Project information
- Title: Learning-based Control for Tendon-Driven Continuum Robot
- Supervisor: Prof. S. Ali A. Moosavian
- Project date: Sep 2023
- Code: nima.maghooli@ut.ac.ir
Further detail
Robo-Arm is a Tendon-Driven Continuum Robot (TDCR) developed as a prototype for modeling and testing advanced control algorithms for Minimally Invasive Surgery (MIS) at the Advanced Robotics and Automated Systems (ARAS) Laboratory.

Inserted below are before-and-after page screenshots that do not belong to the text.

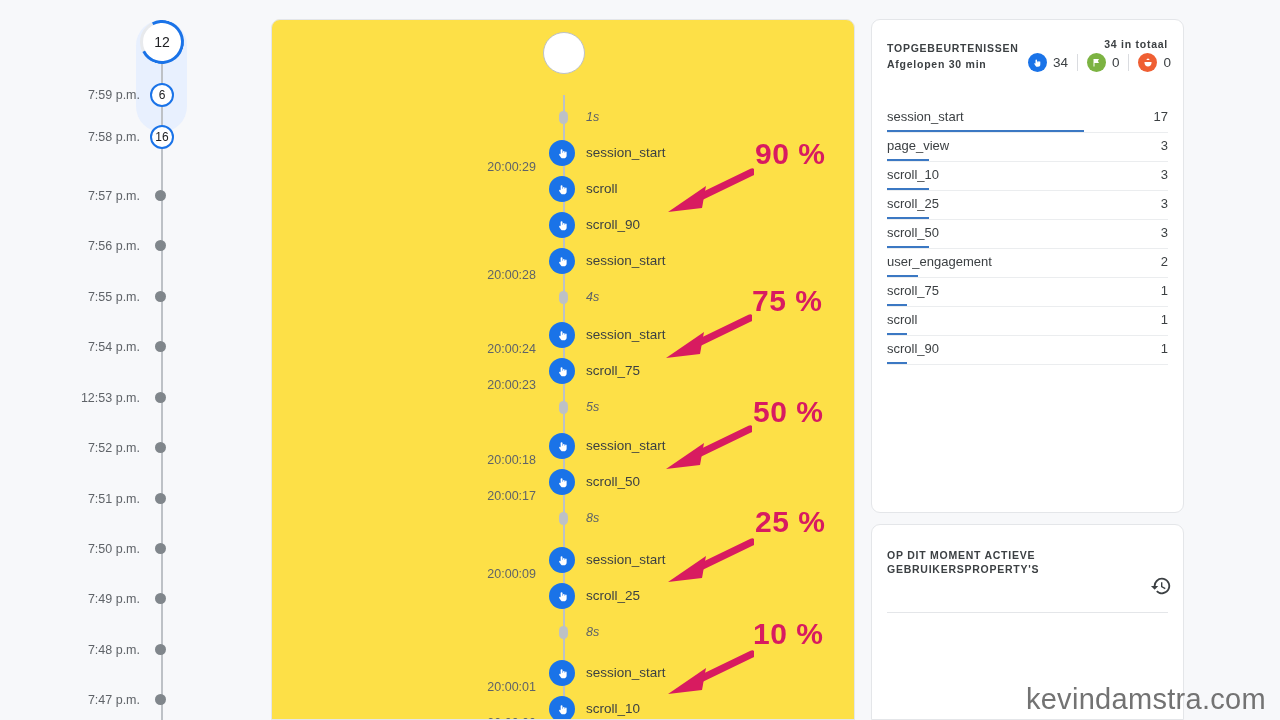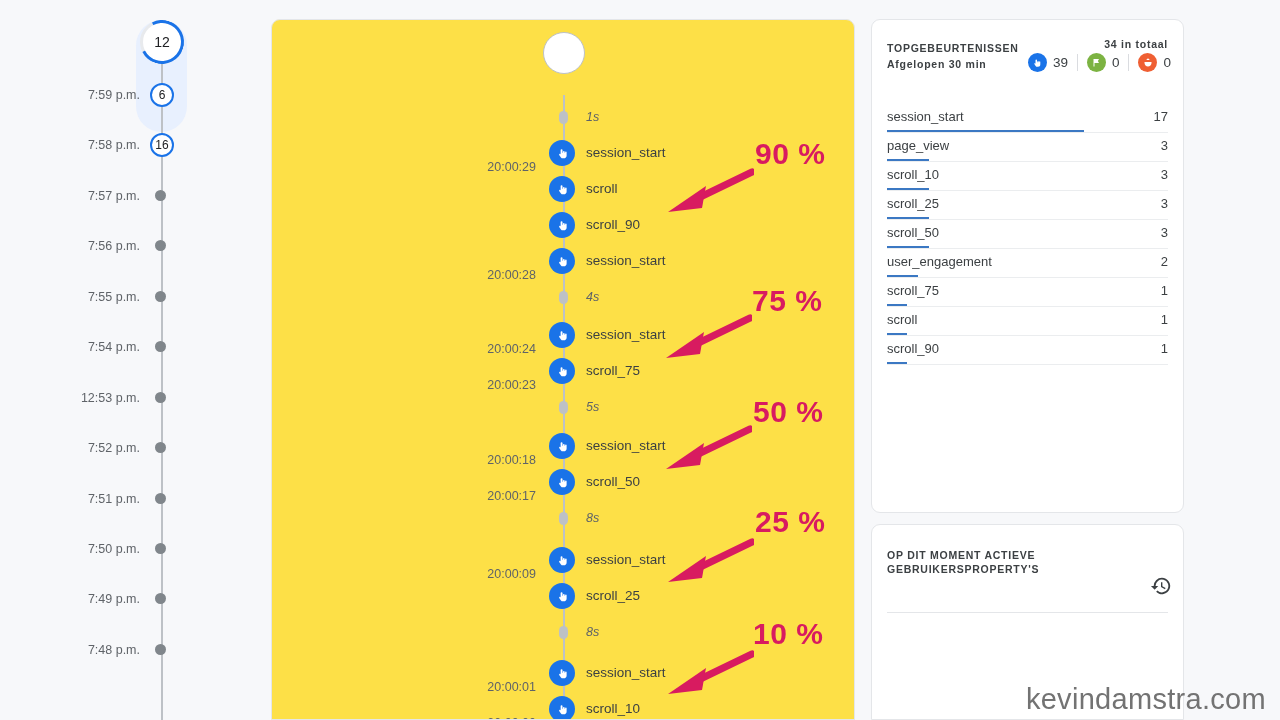"39" div.badge-val { text: 39 -> 34 }
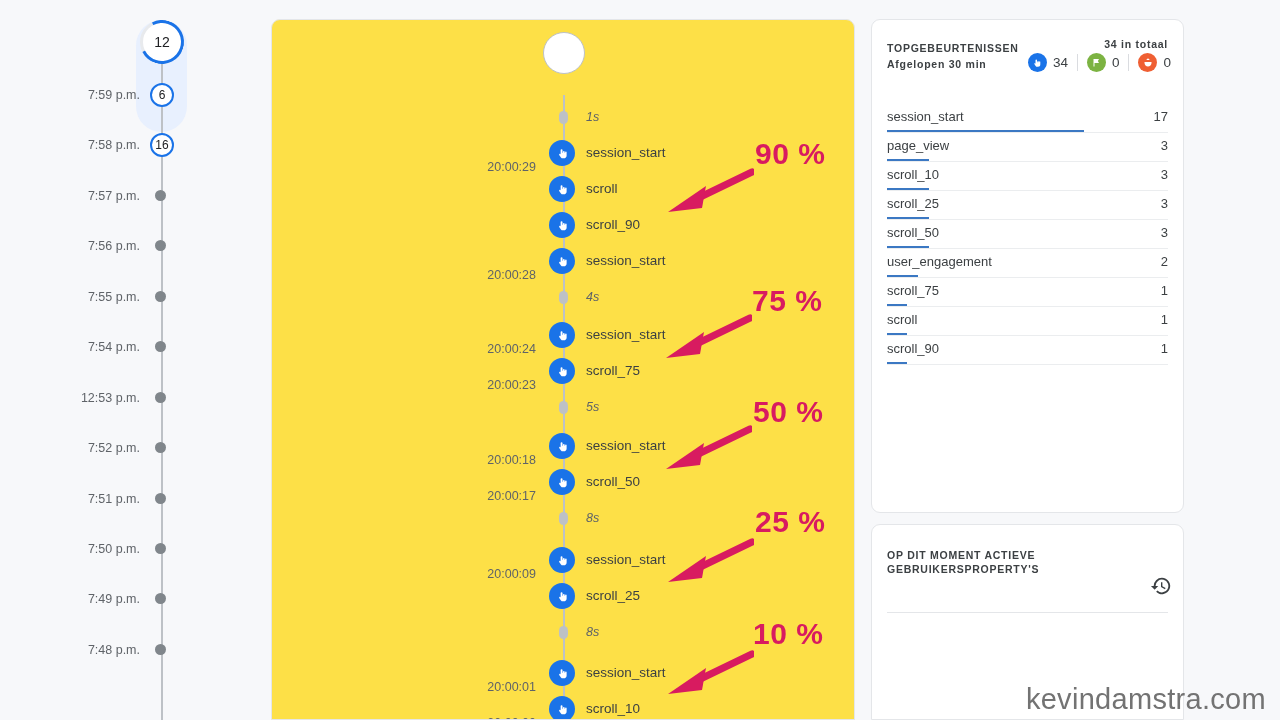"7:58 p.m." div.rail-row { top: 134px -> 126px }
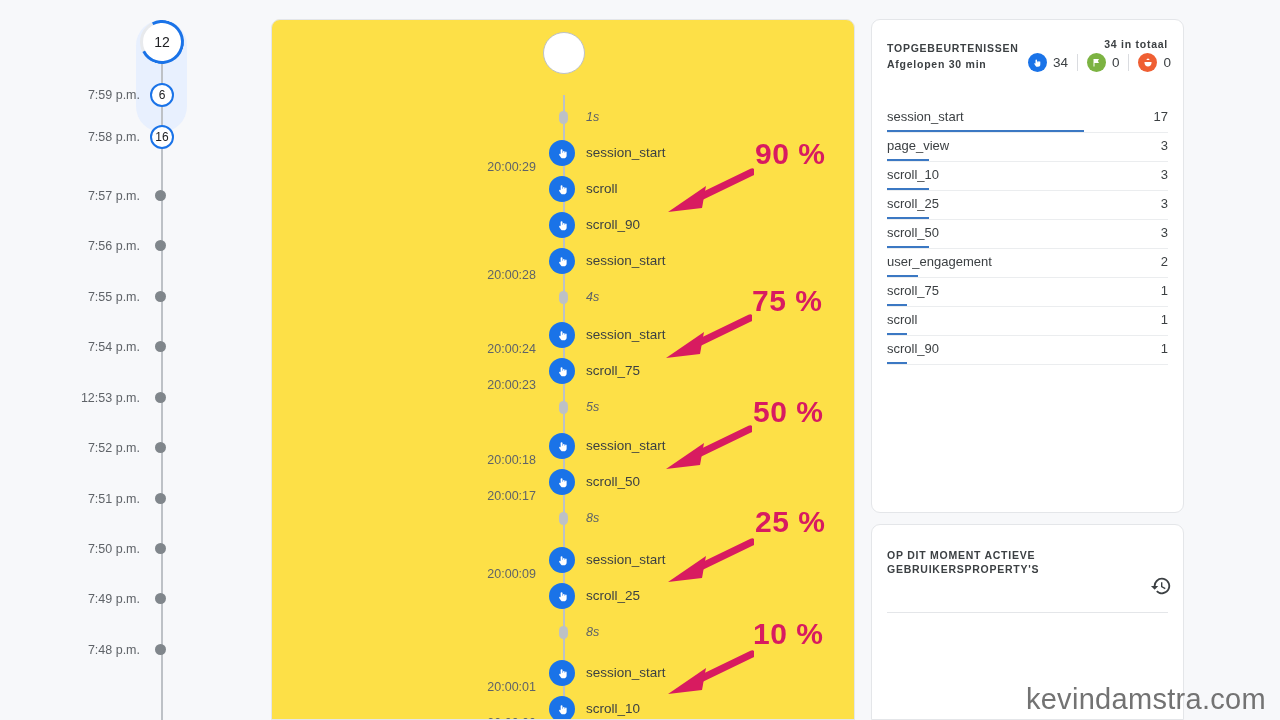"7:47 p.m." div.rail-row { html: none -> <div> <div>7:47 p.m.</div> <div></div> </div> }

This research presents a centralized position control strategy using Deep Reinforcement Learning, with a particular focus on the Sim-to-Real transfer of control policies. The proposed method employs a customized Modified Transpose Jacobian control strategy for continuum arms, where its parameters are optimally tuned using the Deep Deterministic Policy Gradient algorithm. By integrating an optimal adaptive gain-tuning regulation, the research aims to develop a model-free controller that achieves superior performance compared to ideal model-based strategies. Both simulations and real-world experiments demonstrate that the proposed controller significantly enhances the trajectory-tracking performance of continuum manipulators. The proposed controller achieves robustness across various initial conditions and trajectories, making it a promising candidate for general-purpose applications.